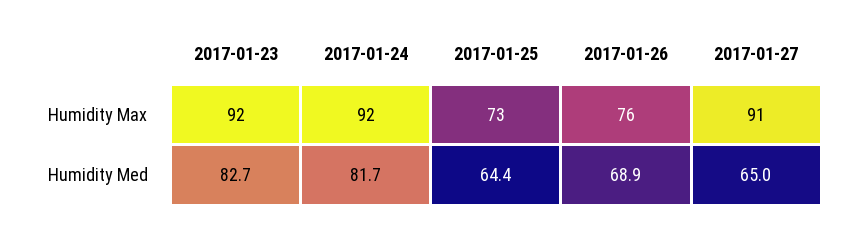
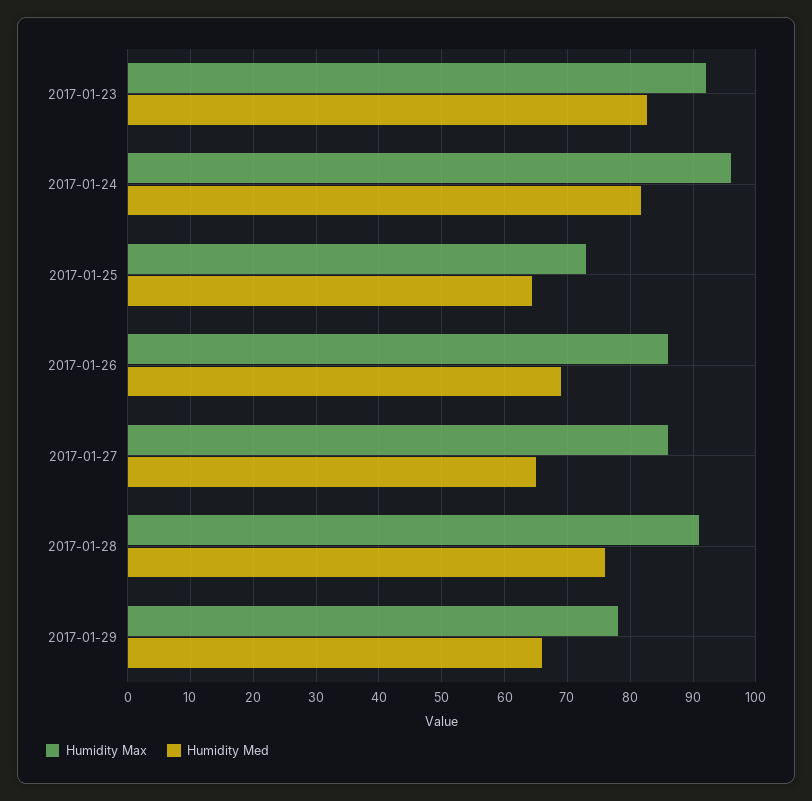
Humidity Max, 2017-01-24: 92 -> 96
Humidity Max, 2017-01-26: 76 -> 86
Humidity Max, 2017-01-27: 91 -> 86
Humidity Max, 2017-01-28: none -> 91
Humidity Med, 2017-01-28: none -> 76
Humidity Max, 2017-01-29: none -> 78
Humidity Med, 2017-01-29: none -> 66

(Your assignment) Where a line in the material contains "none", copy that line.

(Answer to the exercise)
Humidity Max, 2017-01-28: none -> 91
Humidity Med, 2017-01-28: none -> 76
Humidity Max, 2017-01-29: none -> 78
Humidity Med, 2017-01-29: none -> 66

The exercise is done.